> Data extracts
__________

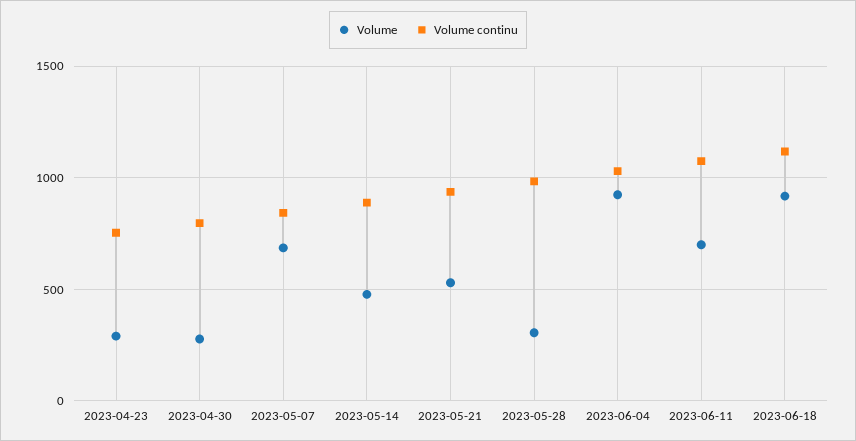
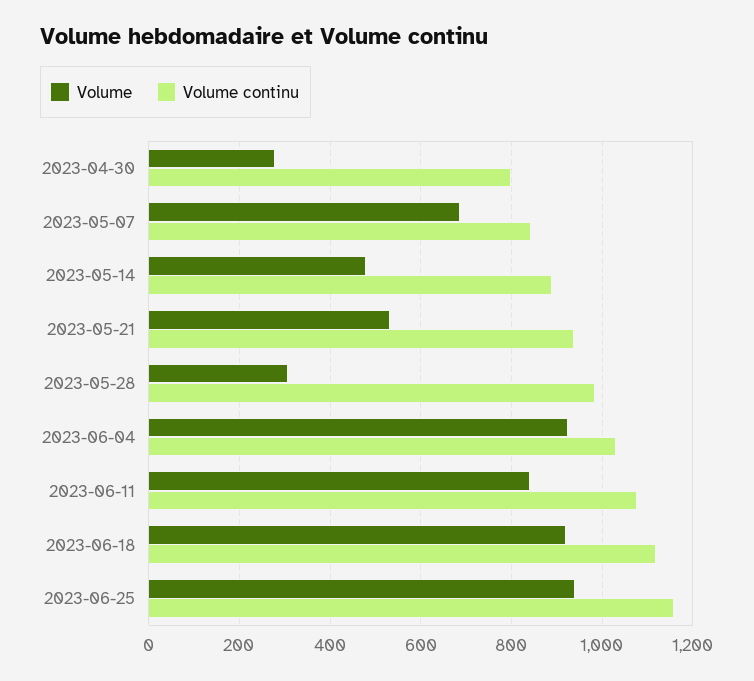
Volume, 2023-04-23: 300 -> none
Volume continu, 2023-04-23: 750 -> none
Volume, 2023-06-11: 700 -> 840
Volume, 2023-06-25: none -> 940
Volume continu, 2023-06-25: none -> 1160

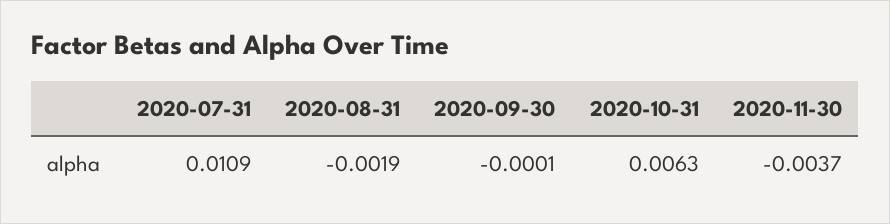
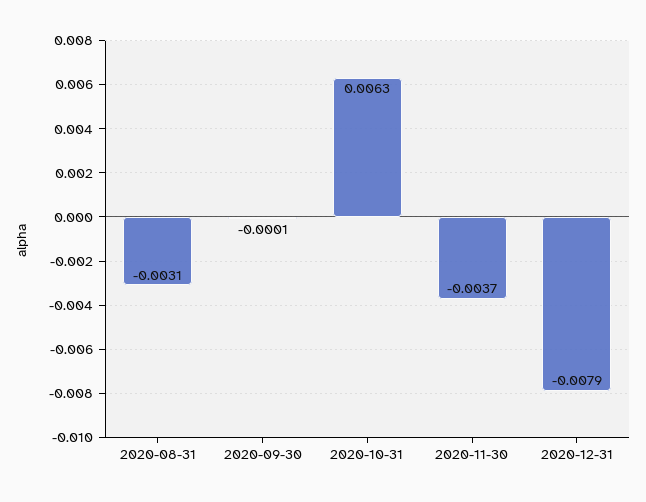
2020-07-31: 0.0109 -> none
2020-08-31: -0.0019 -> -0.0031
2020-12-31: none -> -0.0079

__________

> Problem
Transcribe the complete set of entries verbatim. No pictures belong in the copy.

> Response to the task
Volume, 2023-04-23: 300 -> none
Volume continu, 2023-04-23: 750 -> none
Volume, 2023-06-11: 700 -> 840
Volume, 2023-06-25: none -> 940
Volume continu, 2023-06-25: none -> 1160

2020-07-31: 0.0109 -> none
2020-08-31: -0.0019 -> -0.0031
2020-12-31: none -> -0.0079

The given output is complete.